Why Use the Cloud for Website Performance Testing

Website performance testing utilizing cloud-based tools and infrastructure offers many of the same advantages as cloud-based enterprise apps, such as cost reduction, faster test deployment and dynamic scaling:

  • Minimizes capital expense for on-site hardware and infrastructure while reducing ongoing costs for maintenance.
  • Eliminates long hardware acquisition lead times.
  • Offers choice in selecting vendor features most important to your website testing.
  • Provides immediate scalability to meet your performance testing scenarios.
  • Eliminates disruptions due to equipment failure or power outages.

Additionally, the cloud provides specific benefits that increase the accuracy and efficiency for website performance testing.

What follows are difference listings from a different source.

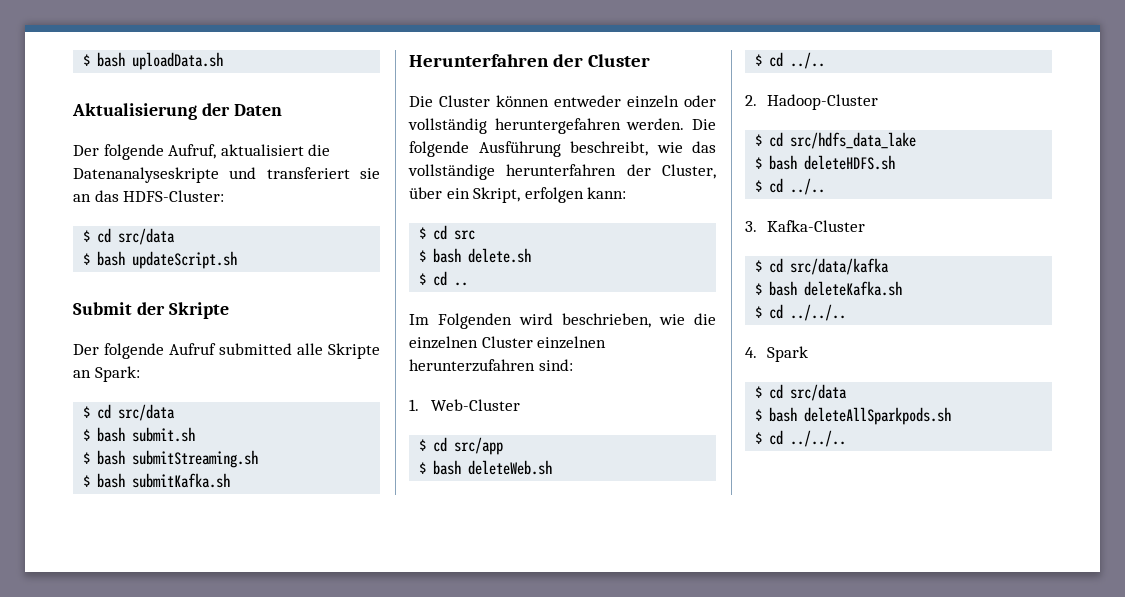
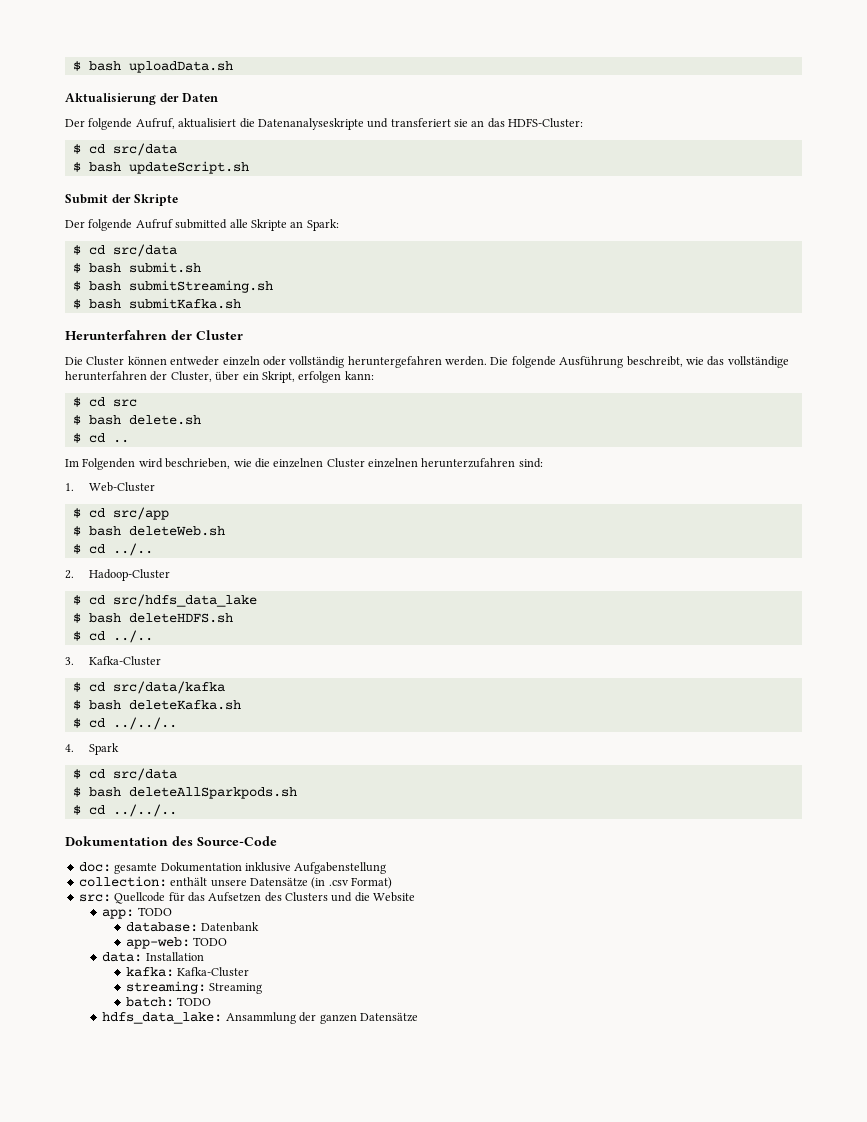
+ Dokumentation des Source-Code
+ doc: gesamte Dokumentation inklusive Aufgabenstellung
+ collection: enthält unsere Datensätze (in .csv Format)
+ src: Quellcode für das Aufsetzen des Clusters und die Website
+ app: TODO
+ database: Datenbank
+ app-web: TODO
+ data: Installation
+ kafka: Kafka-Cluster
+ streaming: Streaming
+ batch: TODO
+ hdfs_data_lake: Ansammlung der ganzen Datensätze

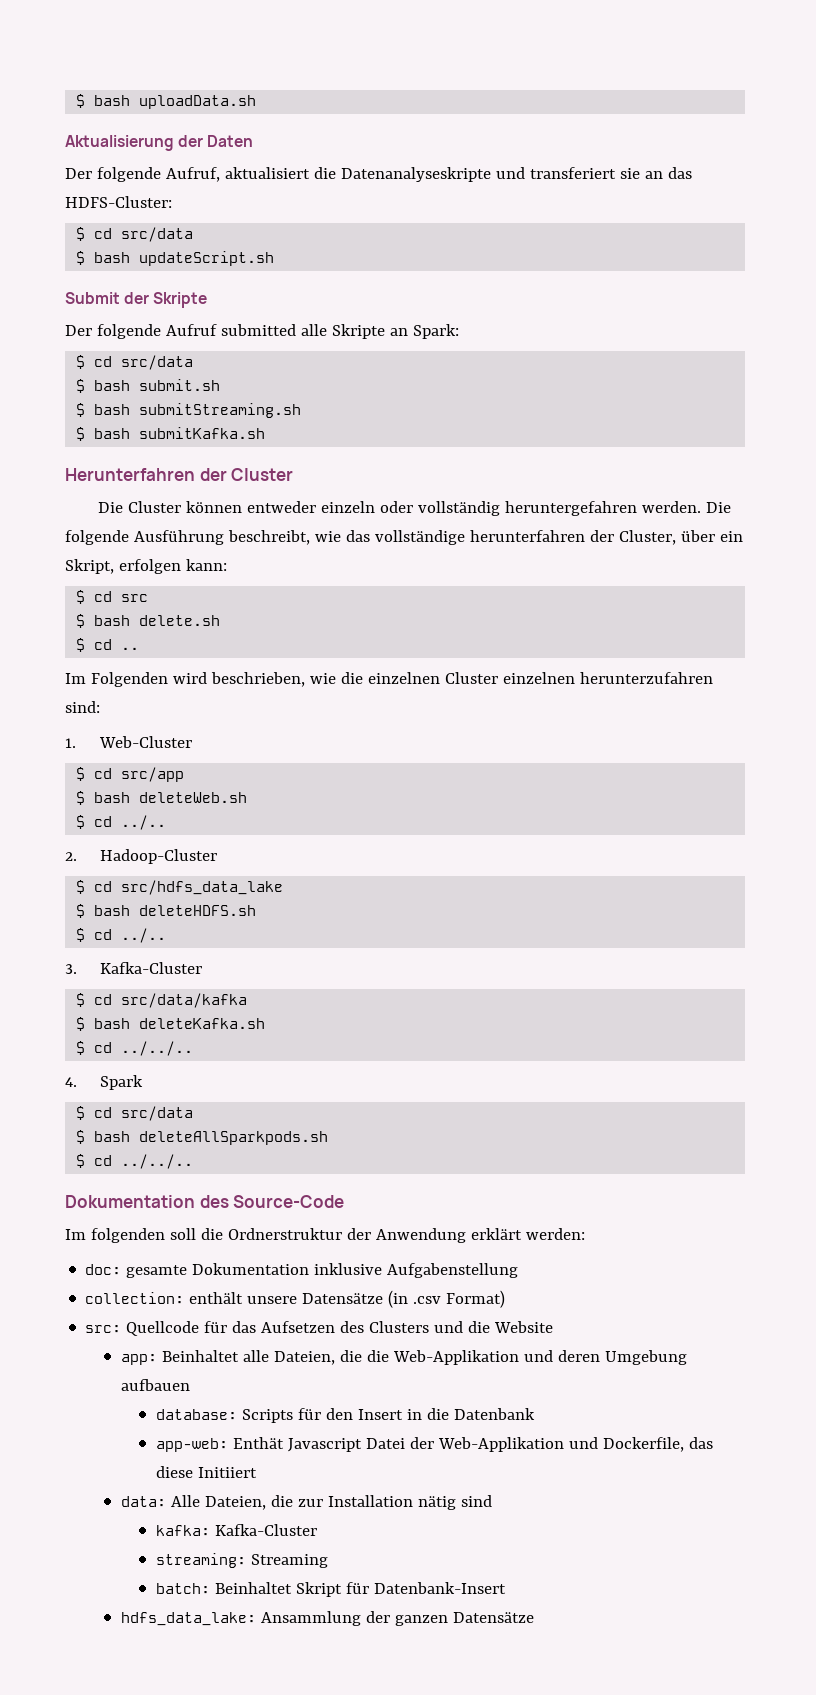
+ Im folgenden soll die Ordnerstruktur der Anwendung erklärt werden:
- app: TODO
- database: Datenbank
- app-web: TODO
- data: Installation
+ app: Beinhaltet alle Dateien, die die Web-Applikation und deren Umgebung aufbauen
+ database: Scripts für den Insert in die Datenbank
+ app-web: Enthät Javascript Datei der Web-Applikation und Dockerfile, das diese Initiiert
+ data: Alle Dateien, die zur Installation nätig sind
- batch: TODO
+ batch: Beinhaltet Skript für Datenbank-Insert

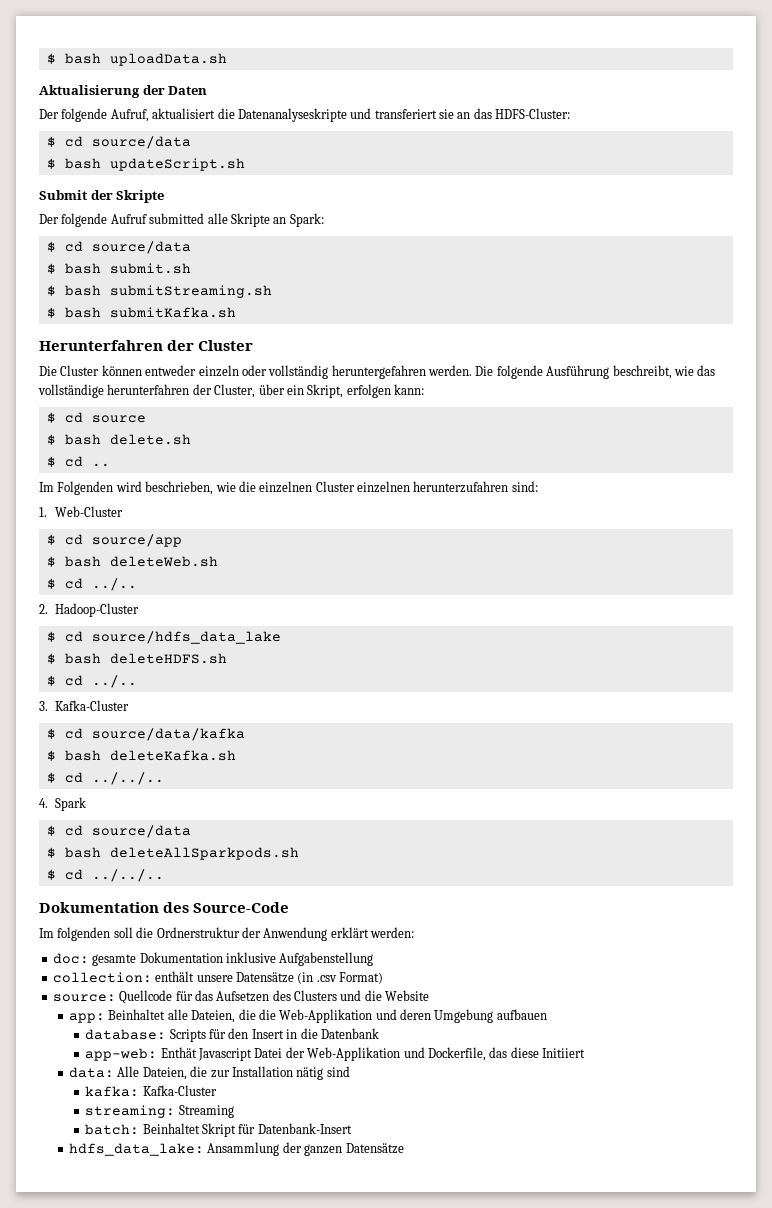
  Der folgende Aufruf, aktualisiert die Datenanalyseskripte und transferiert sie an das HDFS-Cluster:
- $ cd src/data
+ $ cd source/data
  Der folgende Aufruf submitted alle Skripte an Spark:
- $ cd src/data
+ $ cd source/data
- $ cd src
+ $ cd source
- $ cd src/app
+ $ cd source/app
- $ cd src/hdfs_data_lake
+ $ cd source/hdfs_data_lake
- $ cd src/data/kafka
+ $ cd source/data/kafka
  4. Spark
- $ cd src/data
+ $ cd source/data
- src: Quellcode für das Aufsetzen des Clusters und die Website
+ source: Quellcode für das Aufsetzen des Clusters und die Website

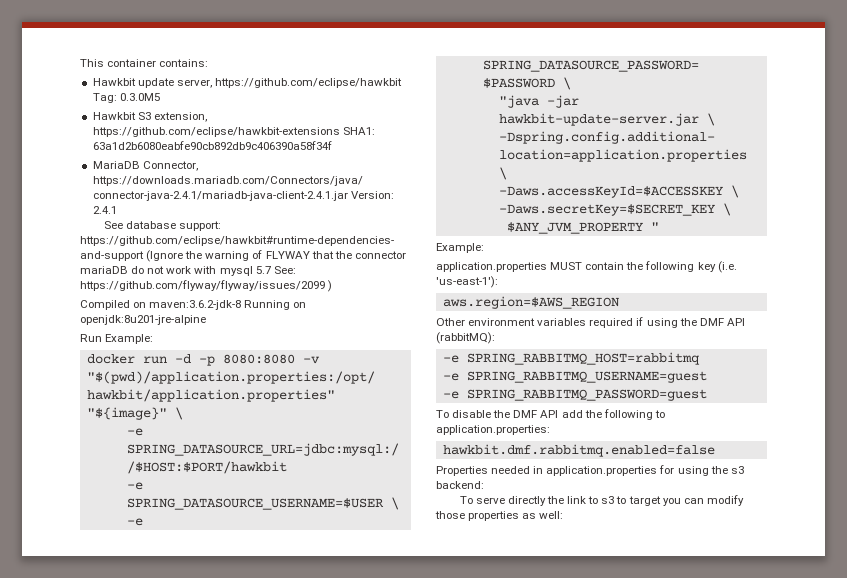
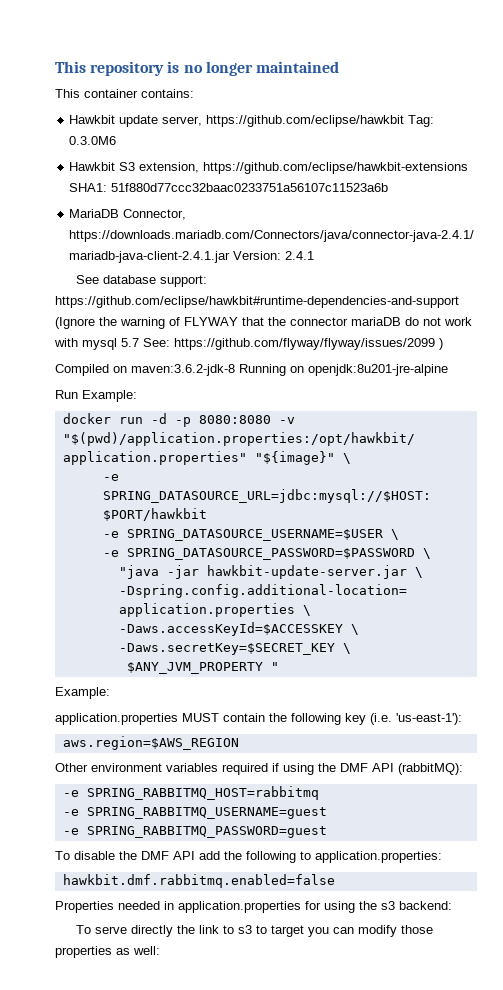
+ This repository is no longer maintained
- Hawkbit update server, https://github.com/eclipse/hawkbit Tag: 0.3.0M5
+ Hawkbit update server, https://github.com/eclipse/hawkbit Tag: 0.3.0M6
- Hawkbit S3 extension, https://github.com/eclipse/hawkbit-extensions SHA1: 63a1d2b6080eabfe90cb892db9c406390a58f34f
+ Hawkbit S3 extension, https://github.com/eclipse/hawkbit-extensions SHA1: 51f880d77ccc32baac0233751a56107c11523a6b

Cloud Benefits for Website Performance Testing

Realistic Performance Evaluation

Cloud-based performance testing supplies more realistic conditions beyond the corporate intra-net including those out of your control. Such conditions include unpredictable peak or event loading, network congestion or a varying device and browser mix. It also offers opportunities to performance test across global regions and time zones.

For example, your testing can take advantage of virtual infrastructure over specific or multiple regions, which might uncover issues with local network infrastructure, regional user conventions, translations or issues with large content delivery. The latter might, for instance, be alleviated by the use of a cloud-based CDN on a per-region basis.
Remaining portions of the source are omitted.